> [WHAT IS EXPECTED]:
Starting at the first line of the records below, transcribe each line exactly, ending with the line that contains "- The POI is".

> [STORED DATA]:

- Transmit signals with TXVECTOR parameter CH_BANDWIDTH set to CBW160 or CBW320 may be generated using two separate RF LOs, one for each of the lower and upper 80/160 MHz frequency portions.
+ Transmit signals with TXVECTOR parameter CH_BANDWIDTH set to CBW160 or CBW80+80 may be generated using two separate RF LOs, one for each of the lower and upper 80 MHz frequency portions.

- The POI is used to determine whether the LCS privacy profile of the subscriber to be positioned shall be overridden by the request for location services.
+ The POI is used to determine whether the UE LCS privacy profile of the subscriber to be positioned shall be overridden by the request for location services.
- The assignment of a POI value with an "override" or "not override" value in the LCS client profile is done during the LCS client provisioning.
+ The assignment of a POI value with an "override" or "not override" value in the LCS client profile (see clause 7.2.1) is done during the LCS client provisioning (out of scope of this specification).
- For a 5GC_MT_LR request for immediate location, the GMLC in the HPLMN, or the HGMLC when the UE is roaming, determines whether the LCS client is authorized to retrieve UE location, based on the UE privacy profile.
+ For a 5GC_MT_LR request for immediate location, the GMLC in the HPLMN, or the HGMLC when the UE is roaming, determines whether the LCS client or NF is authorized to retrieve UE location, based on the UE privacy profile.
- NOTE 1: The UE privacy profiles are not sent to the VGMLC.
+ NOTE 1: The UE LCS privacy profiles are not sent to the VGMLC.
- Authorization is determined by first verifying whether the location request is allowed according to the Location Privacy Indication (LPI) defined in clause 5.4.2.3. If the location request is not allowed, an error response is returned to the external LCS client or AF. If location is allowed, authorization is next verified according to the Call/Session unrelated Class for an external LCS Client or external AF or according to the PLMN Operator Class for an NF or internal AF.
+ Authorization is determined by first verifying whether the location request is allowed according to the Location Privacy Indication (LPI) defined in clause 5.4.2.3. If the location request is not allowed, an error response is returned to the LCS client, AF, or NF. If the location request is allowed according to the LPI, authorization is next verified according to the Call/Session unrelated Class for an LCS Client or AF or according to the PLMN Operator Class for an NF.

> [ANSWER TO THE PROBLEM]:
- Transmit signals with TXVECTOR parameter CH_BANDWIDTH set to CBW160 or CBW320 may be generated using two separate RF LOs, one for each of the lower and upper 80/160 MHz frequency portions.
+ Transmit signals with TXVECTOR parameter CH_BANDWIDTH set to CBW160 or CBW80+80 may be generated using two separate RF LOs, one for each of the lower and upper 80 MHz frequency portions.

- The POI is used to determine whether the LCS privacy profile of the subscriber to be positioned shall be overridden by the request for location services.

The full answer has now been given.